EXTRACTED INFORMATION:
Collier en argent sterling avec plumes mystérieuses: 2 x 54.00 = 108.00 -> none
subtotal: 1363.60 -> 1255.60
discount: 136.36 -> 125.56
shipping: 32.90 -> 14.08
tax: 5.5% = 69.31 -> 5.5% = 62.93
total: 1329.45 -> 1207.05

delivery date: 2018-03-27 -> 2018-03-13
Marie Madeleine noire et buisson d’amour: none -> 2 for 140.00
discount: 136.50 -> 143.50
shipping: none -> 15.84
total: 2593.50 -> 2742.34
...
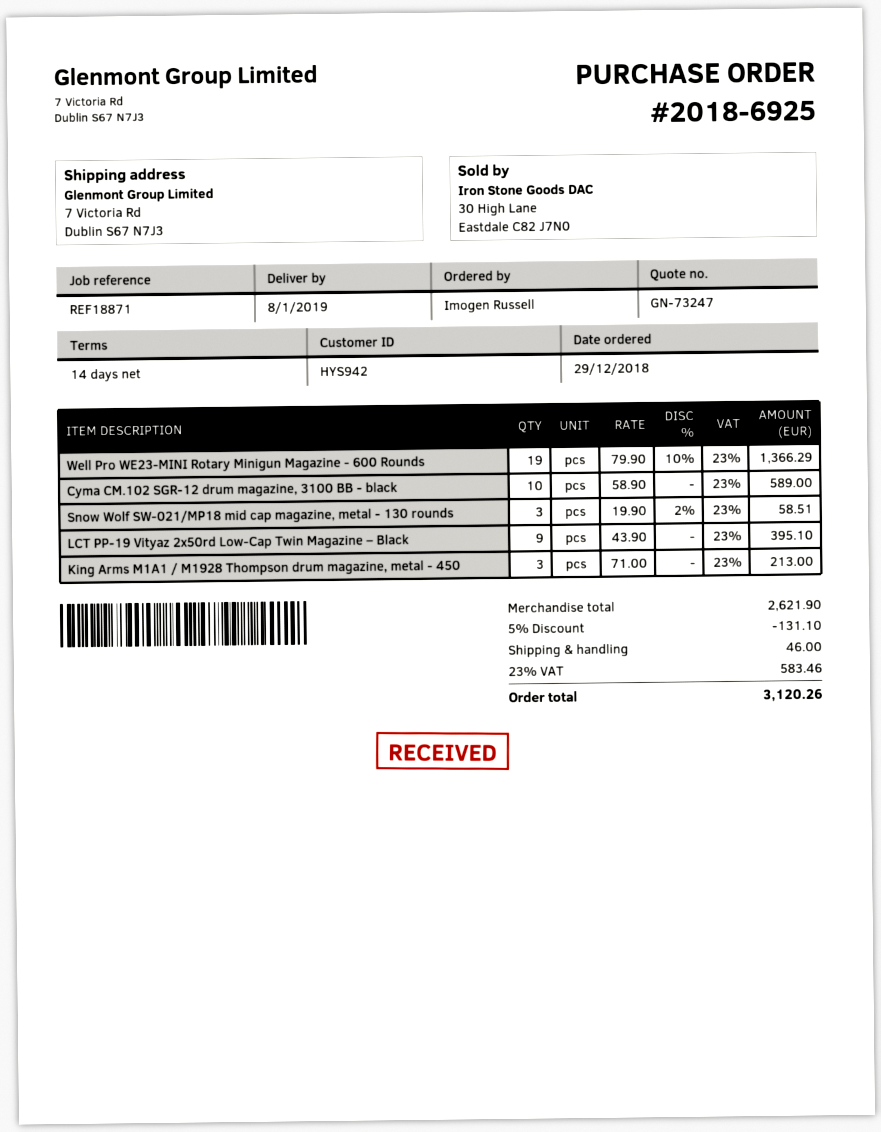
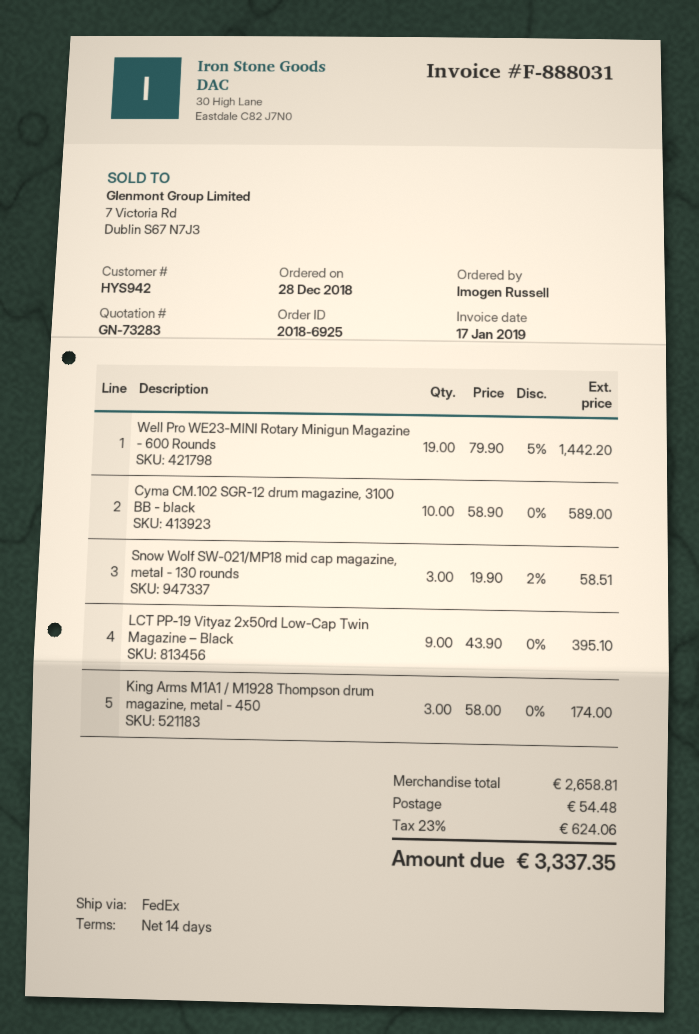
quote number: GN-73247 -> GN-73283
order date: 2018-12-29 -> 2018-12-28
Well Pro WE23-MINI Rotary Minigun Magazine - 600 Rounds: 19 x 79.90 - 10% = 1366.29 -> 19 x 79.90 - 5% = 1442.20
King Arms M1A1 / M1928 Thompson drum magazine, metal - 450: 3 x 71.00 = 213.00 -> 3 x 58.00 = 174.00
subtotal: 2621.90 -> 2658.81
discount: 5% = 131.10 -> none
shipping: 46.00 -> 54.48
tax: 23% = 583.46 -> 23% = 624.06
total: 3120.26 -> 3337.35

YOUR OBJECTIVE: Above are the entries. Quote exactly the lines from the one bearing "Marie Madeleine noire" through the one bearing "total: 2593.50 -> 2742.34".

RESPONSE:
Marie Madeleine noire et buisson d’amour: none -> 2 for 140.00
discount: 136.50 -> 143.50
shipping: none -> 15.84
total: 2593.50 -> 2742.34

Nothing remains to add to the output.